◆ **Work order**
Could you restate all of the records below exactly, with the pictures left out?

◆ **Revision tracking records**
┌──
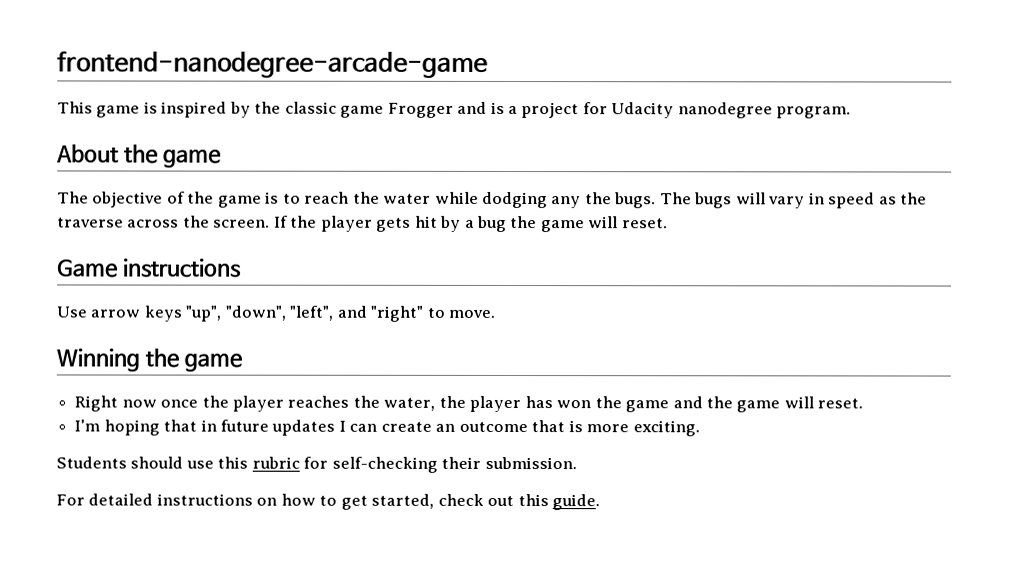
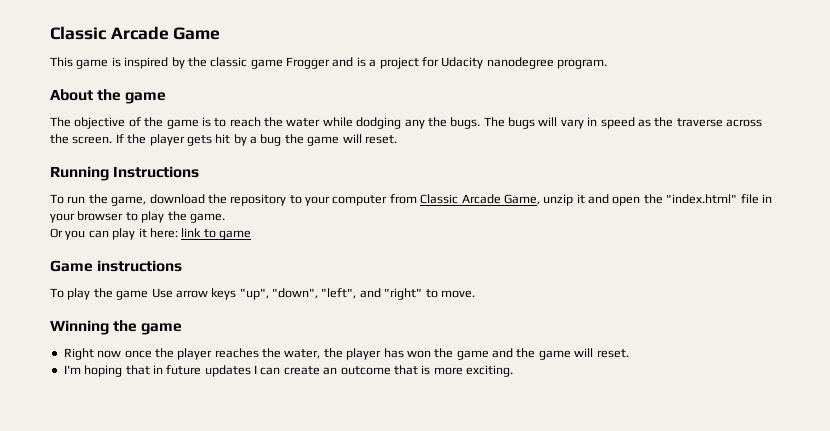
[57,51,488,78] frontend-nanodegree-arcade-game -> [50,26,221,40] Classic Arcade Game
[57,258,242,278] Game instructions // -> [50,166,200,181] [50,194,772,206] [50,211,225,223] [50,228,251,240] [50,260,183,272] [50,288,149,300] Running Instructions // To run the game, download the repository to your computer from Classic Arcade Game, unzip it and open the "index.html" file in your browser to play the game. // Or you can play it here: link to game // Game instructions // To play the game
[56,456,577,473] [56,493,601,511] // Students should use this rubric for self-checking their submission. // For detailed instructions on how to get started, check out this guide. -> (513, 371) none

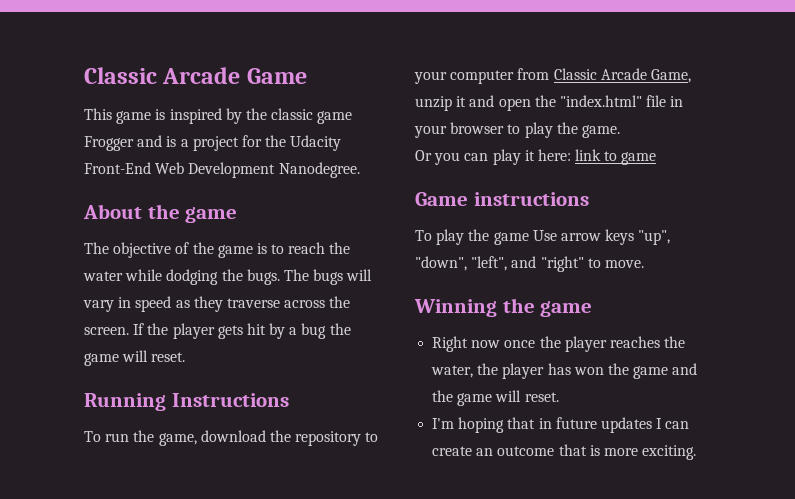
[441,57,607,69] Udacity nanodegree program. -> [265,135,342,151] [84,162,360,178] the Udacity Front-End Web Development Nanodegree.
[404,119,425,129] any -> (219, 277) none
[654,117,674,127] the -> [193,296,223,312] they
└──
◆ **Your response**
[57,51,488,78] frontend-nanodegree-arcade-game -> [50,26,221,40] Classic Arcade Game
[57,258,242,278] Game instructions // -> [50,166,200,181] [50,194,772,206] [50,211,225,223] [50,228,251,240] [50,260,183,272] [50,288,149,300] Running Instructions // To run the game, download the repository to your computer from Classic Arcade Game, unzip it and open the "index.html" file in your browser to play the game. // Or you can play it here: link to game // Game instructions // To play the game
[56,456,577,473] [56,493,601,511] // Students should use this rubric for self-checking their submission. // For detailed instructions on how to get started, check out this guide. -> (513, 371) none

[441,57,607,69] Udacity nanodegree program. -> [265,135,342,151] [84,162,360,178] the Udacity Front-End Web Development Nanodegree.
[404,119,425,129] any -> (219, 277) none
[654,117,674,127] the -> [193,296,223,312] they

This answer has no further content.